Ultimately all of this led me to the beauty of Catholic teaching on suffering. In a story I can tell another time, it led me to understand our Catholic faith better and convinced me of its truths.

I began to understand the suffering God allowed me. Certainly, there were fruits. I questioned, though, suffering that seemed more pointless. What about suffering that never seemed to be relieved, suffering in a woman who already loved God so dearly? What about mom?

In time, mom developed what I suspect was a kind of dementia. She would mostly be fine, but sometimes I would call her and she would be that “other woman.” Rather than the kind, loving woman I knew, she would be the woman who could make me cry.
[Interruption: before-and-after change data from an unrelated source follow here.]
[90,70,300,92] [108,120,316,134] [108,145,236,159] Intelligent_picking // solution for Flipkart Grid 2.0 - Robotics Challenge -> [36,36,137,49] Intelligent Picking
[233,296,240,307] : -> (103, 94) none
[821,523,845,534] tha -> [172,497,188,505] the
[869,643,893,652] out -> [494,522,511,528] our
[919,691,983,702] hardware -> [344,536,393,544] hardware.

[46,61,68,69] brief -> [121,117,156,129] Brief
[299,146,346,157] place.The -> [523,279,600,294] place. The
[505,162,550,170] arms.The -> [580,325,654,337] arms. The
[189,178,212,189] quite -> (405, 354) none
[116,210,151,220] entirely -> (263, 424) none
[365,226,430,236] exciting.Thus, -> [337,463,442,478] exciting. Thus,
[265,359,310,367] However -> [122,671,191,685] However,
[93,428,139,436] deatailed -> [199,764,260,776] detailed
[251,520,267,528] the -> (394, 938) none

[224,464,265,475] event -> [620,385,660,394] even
Even her voice was different. I knew which woman I was talking to the minute she said “hello.”

In her frequent hospitalizations, she would become convinced hospital staff was trying to kill her. During her final hospital stay, one night a nurse called me. I had been there earlier in the day and mom and I had shared a loving afternoon together. The nurse called to tell me she had developed anxiety after I left and was asking for me. Was I willing to come back? I was always the person who could calm her.

That night was to be different, though. That was the evening when I could no longer console her. It was the night she asked me to leave because she saw Satan. In me. Now she had nobody to ease her anxiety.
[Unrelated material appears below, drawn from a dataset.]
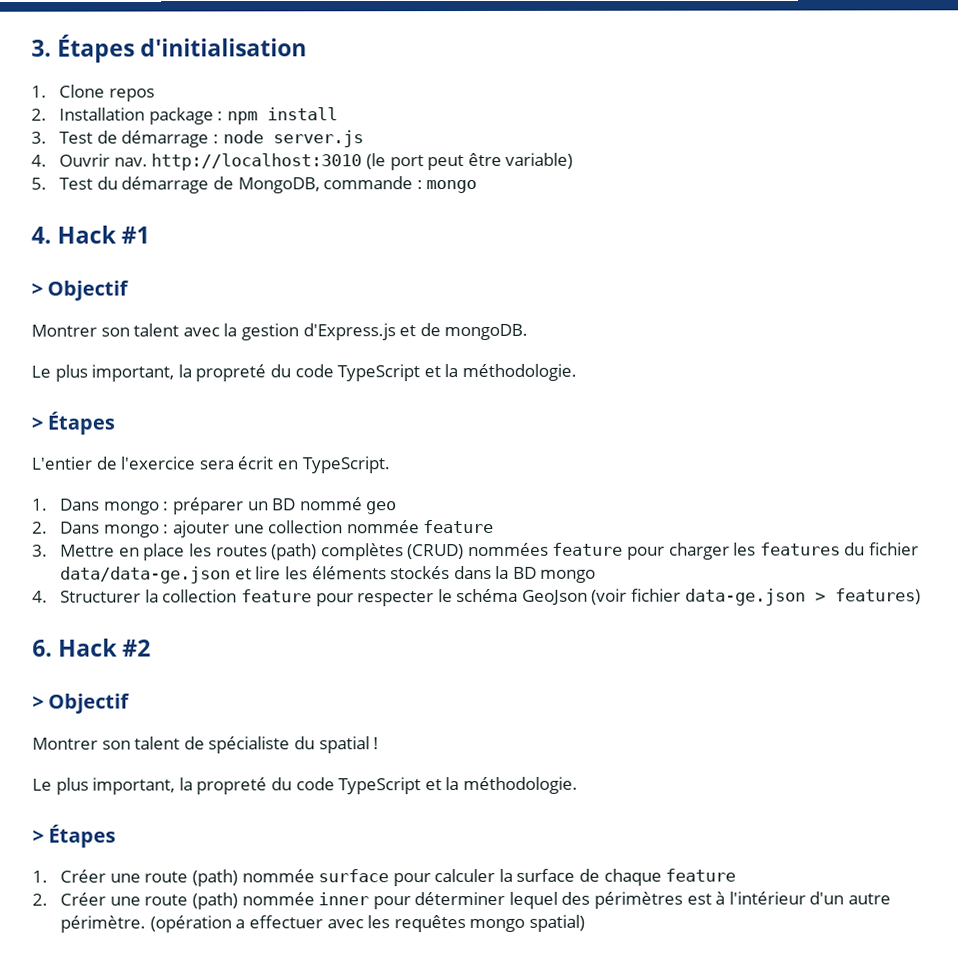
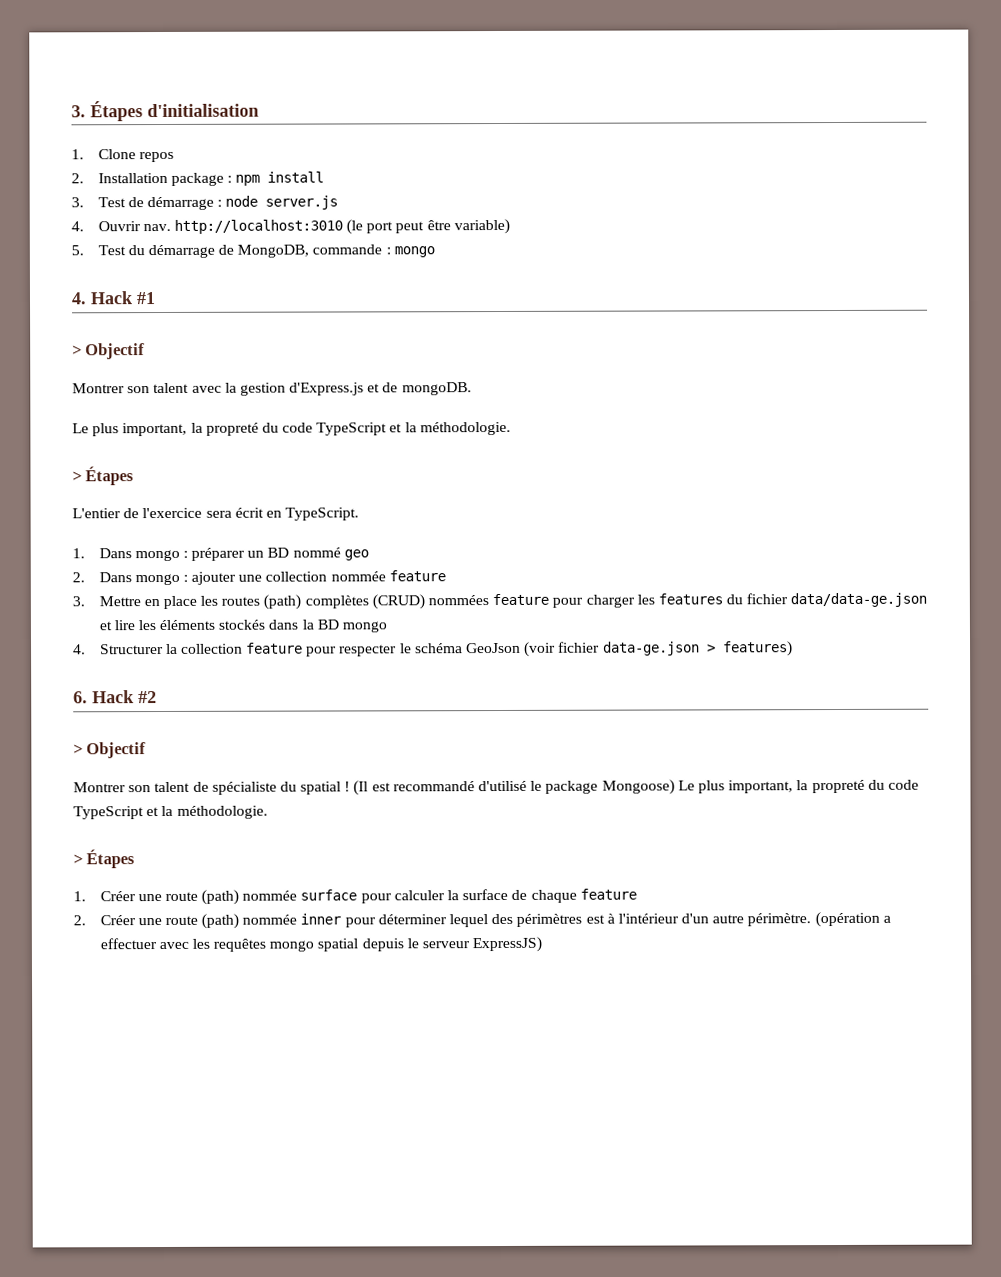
(380, 743) // -> [353,779,675,796] (Il est recommandé d'utilisé le package Mongoose)
[528,914,585,932] spatial) -> [317,936,543,953] spatial depuis le serveur ExpressJS)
Her suffering wasn’t over yet. She developed internal bleeding. The doctor wanted to do a colonoscopy. She was frail, so the anesthesiologist had to be careful with the amount of sedation he gave her. After the ordeal, she told me she was awake during much of it. She added that it was the worst experience of her life. All I could think was here is my mom, at the end of her life, still hitting new lows.

At some point you just say, “Enough, Lord. Please grant her some peace.”

A few days later it was obvious she was dying. She was a woman who loved passionately, and we loved her just as passionately. We were surrounding her in her last days. In that way, she had a good death. Her granddaughters sang to her the evening before her passing, something that was always so special to her. Later, after we had left and it was just mom and my dad, he spoke of his love for her. He even recalled the day he knew he was in love with mom, right down to the dress she was wearing. Eventually, she started breathing less often until finally, she wasn’t breathing at all.

There are some who interpret Scripture in such a way that they would see her as a failure. If her faith had been solid, she would never have had to endure all of that suffering.

The Catholic Church shows me how her suffering was not without meaning. It was not worthless. It helped all of us who were with her to grow. She loved God and her family so much that if given the choice, she would happily do it all over again if it brought us more fully to God. The Catholic Church also speaks of Purgatory. I wonder how much of Mom’s suffering was purifying, helping her to see the face of God much more quickly.

She wrote a lot in her last years. Sometimes she wrote lists of medications or schedules. Other writings are words of love towards her family. The most difficult words to read are her words that try to describe her suffering. Her words speak to enormous pain. She would question why God allowed this, and plead for his healing.

Rather than being like me and questioning God’s existence, she trusted Him. Ultimately she would end with words of love to God, concluding, “Your will be done.” Given my own lack of faith during my trials, I am awed that she never turned from God. She had the attitude of the saints.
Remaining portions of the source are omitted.